Of note is the off-label use of these stimulation technologies to control seizures by targeting CM: An intralaminar thalamic nucleus that has garnered considerable interest from epileptologists and neurosurgeons alike (Beaudreault et al.; Roa et al.). Agashe et al. substantiates this interest by providing a case report and survey of the literature on CM-DBS for a genetic epilepsy characterized by thalamocortical dysfunction. The authors show that CM-DBS produced a significant reduction in generalized tonic-clonic seizures in a cognitively normal patient. Zillgitt et al. further supports the targeting of CM for idiopathic generalized epilepsy (IGE) by providing an illustrative case using the RNS System. In fact, CM-RNS for the treatment of IGE has led to the initiation of a prospective single blind, multi-center, randomized study (NAUTILUS). The field waits in anticipation for the trial's results as surgical options for genetic generalized epilepsies have historically been limited.

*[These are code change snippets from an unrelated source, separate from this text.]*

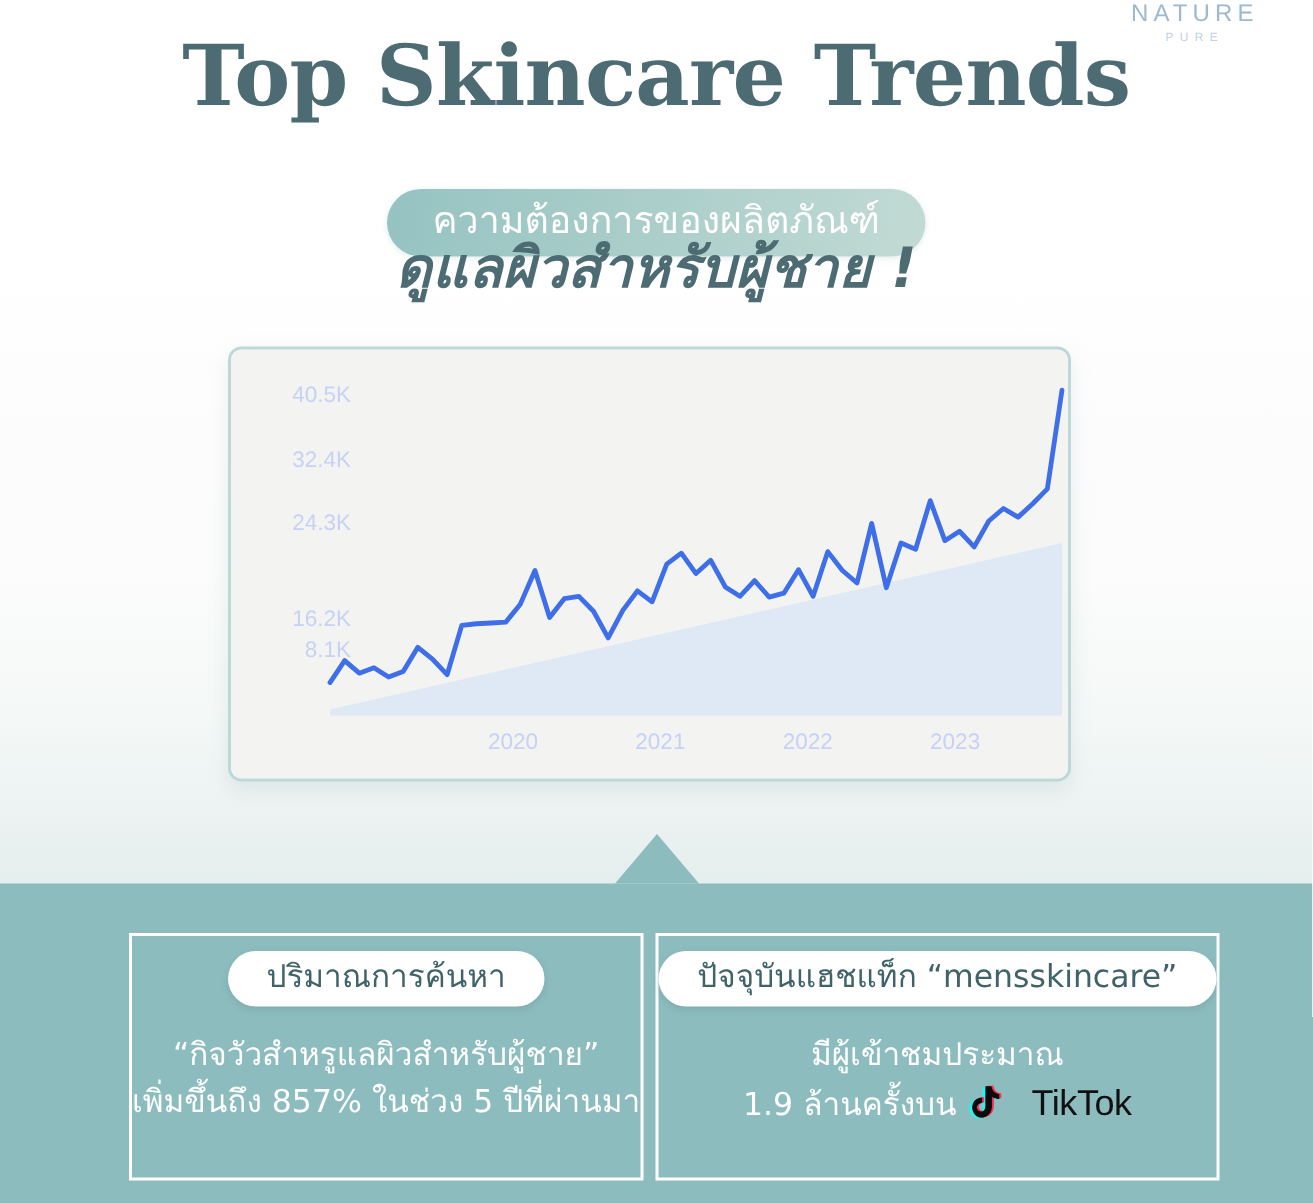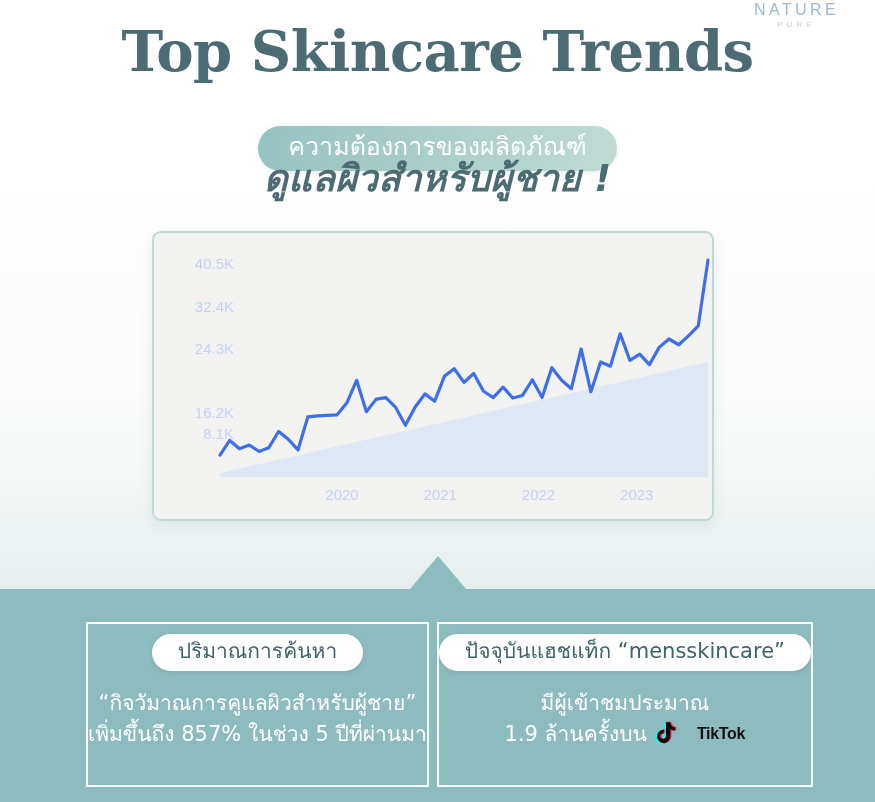--- a/index.html
+++ b/index.html
@@ -267,7 +267,7 @@
     <div class="card">
       <span class="card-pill">ปริมาณการค้นหา</span>
       <div class="card-body">
-        <span class="card-line">“กิจวัมาณการคูแลผิวสำหรับผู้ชาย”</span>
+        <span class="card-line">“กิจวัวสำหรูแลผิวสำหรับผู้ชาย”</span>
         <span class="card-line">เพิ่มขึ้นถึง 857% ในช่วง 5 ปีที่ผ่านมา</span>
       </div>
     </div>

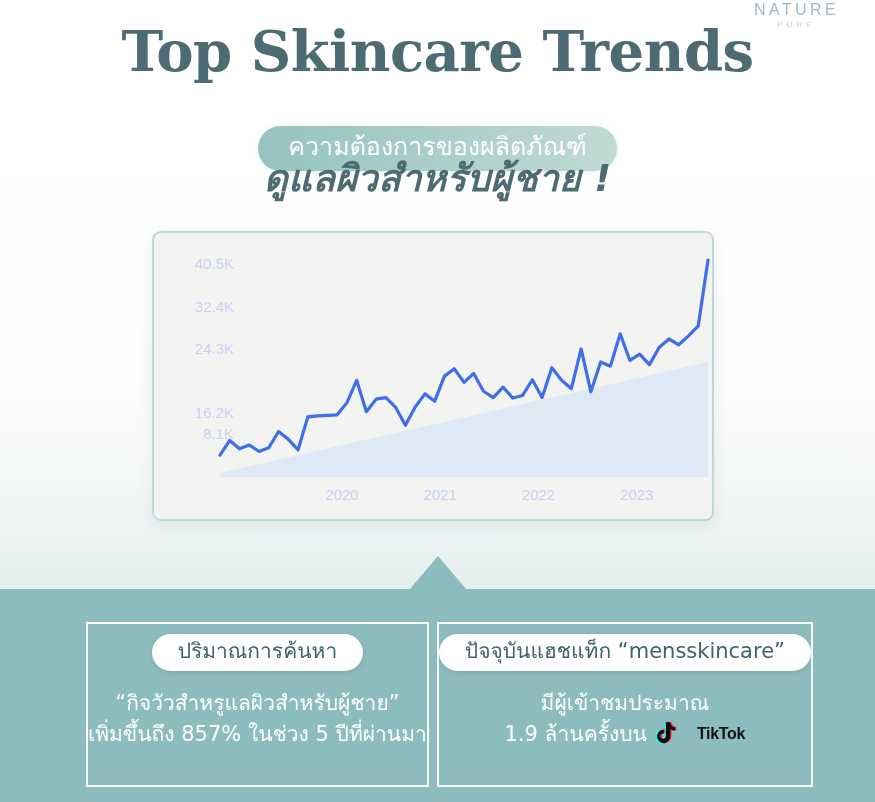--- a/index.html
+++ b/index.html
@@ -209,8 +209,8 @@
   .tiktok-logo { display: flex; align-items: center; gap: 4px; }
   .tiktok-mark { display: block; }
   .tiktok-word {
-    font-size: 16px;
-    font-weight: bold;
+    font-size: 24px;
+    font-weight: normal;
     color: #111111;
     letter-spacing: -0.3px;
     font-family: "Liberation Sans", sans-serif;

The thalamus is emblematic of the Roman Empire's Miliarium Aureum, a point where all roads were said to eventually converge. The studies herein support this metonymy of a centrally located brain structure with the power to influence far-reaching neural networks. Though a question remains: Is the thalamus a promising stimulation target merely because of its anatomical location, or are off-target effects of its “roads” responsible for observed success? Several recent articles hint at the latter, whether it is stimulation of the mammillothalamic tract for intractable epilepsy (Freund et al., 2022) or the Fields of Forel for Parkinson's disease and dystonia (Horisawa et al., 2021; Watson et al., 2021b). Nevertheless, the emerging insight that many of these pathophysiological states are characterized by temporal activity, which the thalamus is integral in generating and maintaining across brain networks, implicates this region in future neuromodulation strategies.

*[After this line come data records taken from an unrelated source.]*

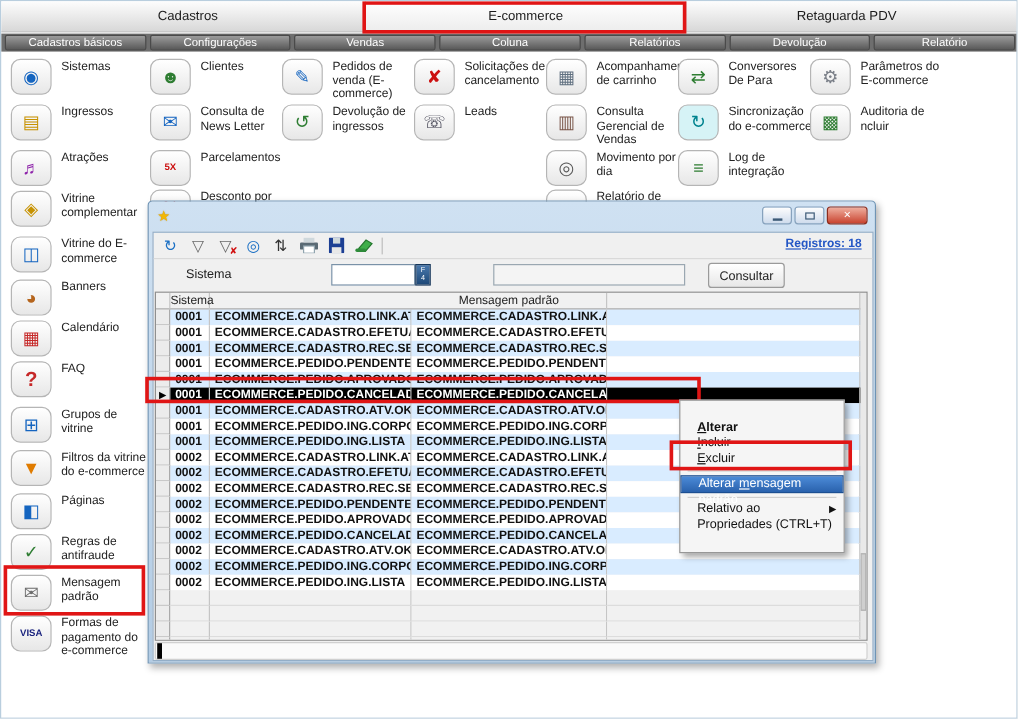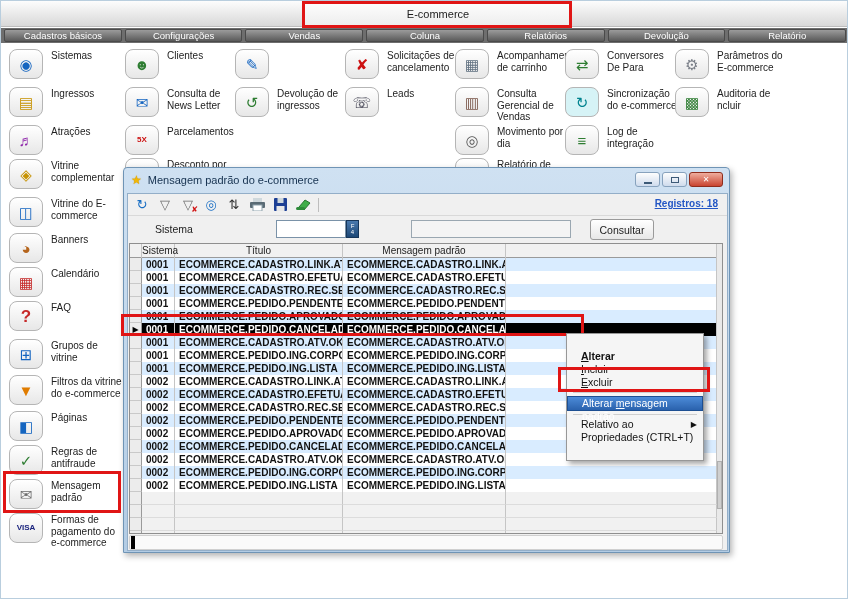--- a/index.html
+++ b/index.html
@@ -112,6 +112,7 @@
 <div class="stage">
 
   <div class="tabbar">
+      <div class="tab t0">Cadastros</div>
       <div class="tab t1">E-commerce</div>
     </div>
   <div class="menubar">

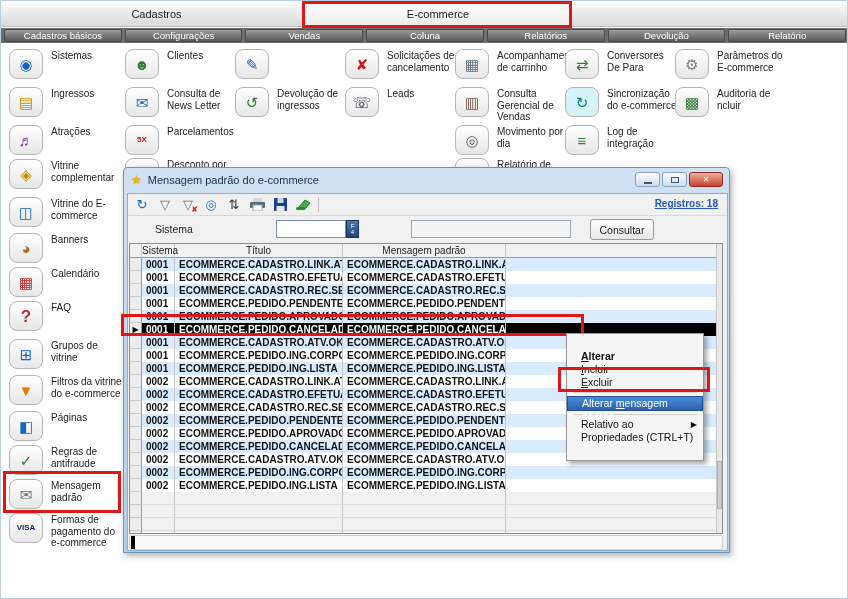--- a/index.html
+++ b/index.html
@@ -114,6 +114,7 @@
   <div class="tabbar">
       <div class="tab t0">Cadastros</div>
       <div class="tab t1">E-commerce</div>
+      <div class="tab t2">Retaguarda PDV</div>
     </div>
   <div class="menubar">
       <div class="menubtn">Cadastros básicos</div>

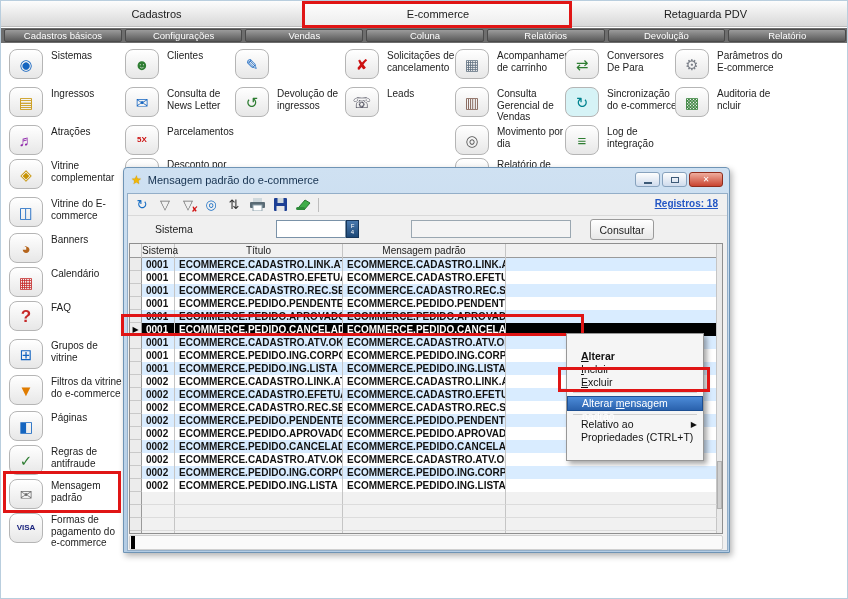--- a/index.html
+++ b/index.html
@@ -201,6 +201,7 @@
       </div>
       <div class="mod" style="left: 234px; top: 48px;">
         <span class="icn" style="color: rgb(21, 101, 192);">✎</span>
+        <span class="lbl">Pedidos de venda (E-commerce)</span>
       </div>
       <div class="mod" style="left: 234px; top: 86px;">
         <span class="icn" style="color: rgb(46, 125, 50);">↺</span>

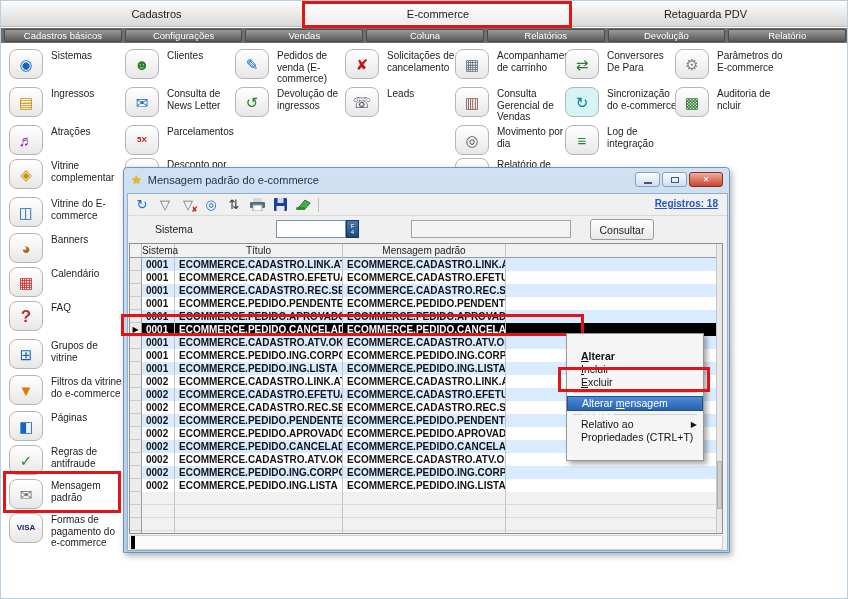--- a/index.html
+++ b/index.html
@@ -256,7 +256,6 @@
   <div class="dialog">
     <div class="dlg-title">
       <span class="ticon">★</span>
-      <span>Mensagem padrão do e-commerce</span>
     </div>
     <div class="winbtns">
       <div class="wbtn">

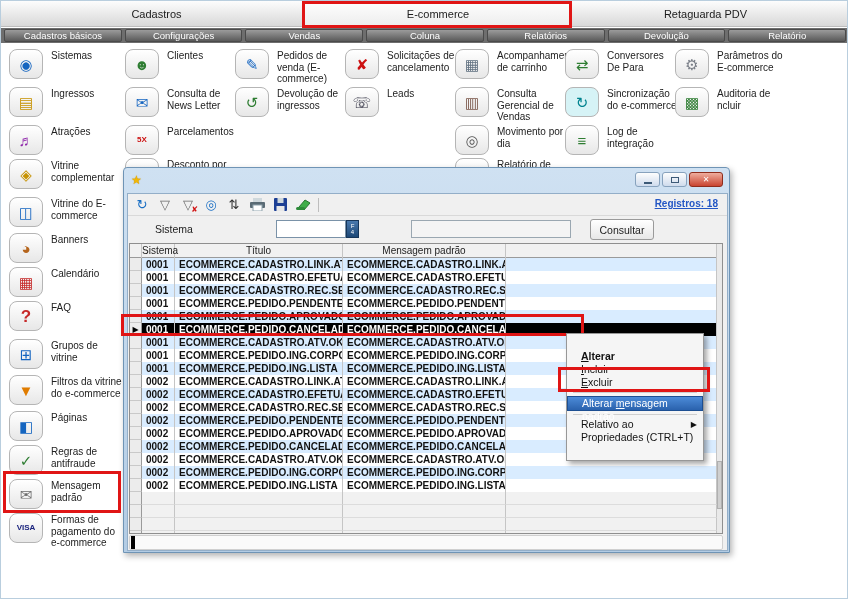--- a/index.html
+++ b/index.html
@@ -315,7 +315,6 @@
       <div class="g-head">
             <span class="hc" style="left: 0px; width: 12px;"></span>
             <span class="hc" style="left: 12px; width: 33px;">Sistema</span>
-            <span class="hc" style="left: 45px; width: 168px;">Título</span>
             <span class="hc" style="left: 213px; width: 163px;">Mensagem padrão</span>
             <span class="hc" style="left: 376px; width: 211px;"></span>
           </div>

What can we expect in years to come? The use of thalamic biomarkers to guide therapy decisions, further individualization of thalamic electrode placement through network-based approaches and exploring the therapeutic potential of stimulating other thalamic nuclei, such as the central lateral nucleus for restoring conscious arousal (Kundishora et al., 2017). Time will tell if the underutilization of surgery and an overestimation of its risks will impede these advances (Mendonça et al.; Watson et al., 2021a).

All authors drafted, revised, and approved final version of the editorial.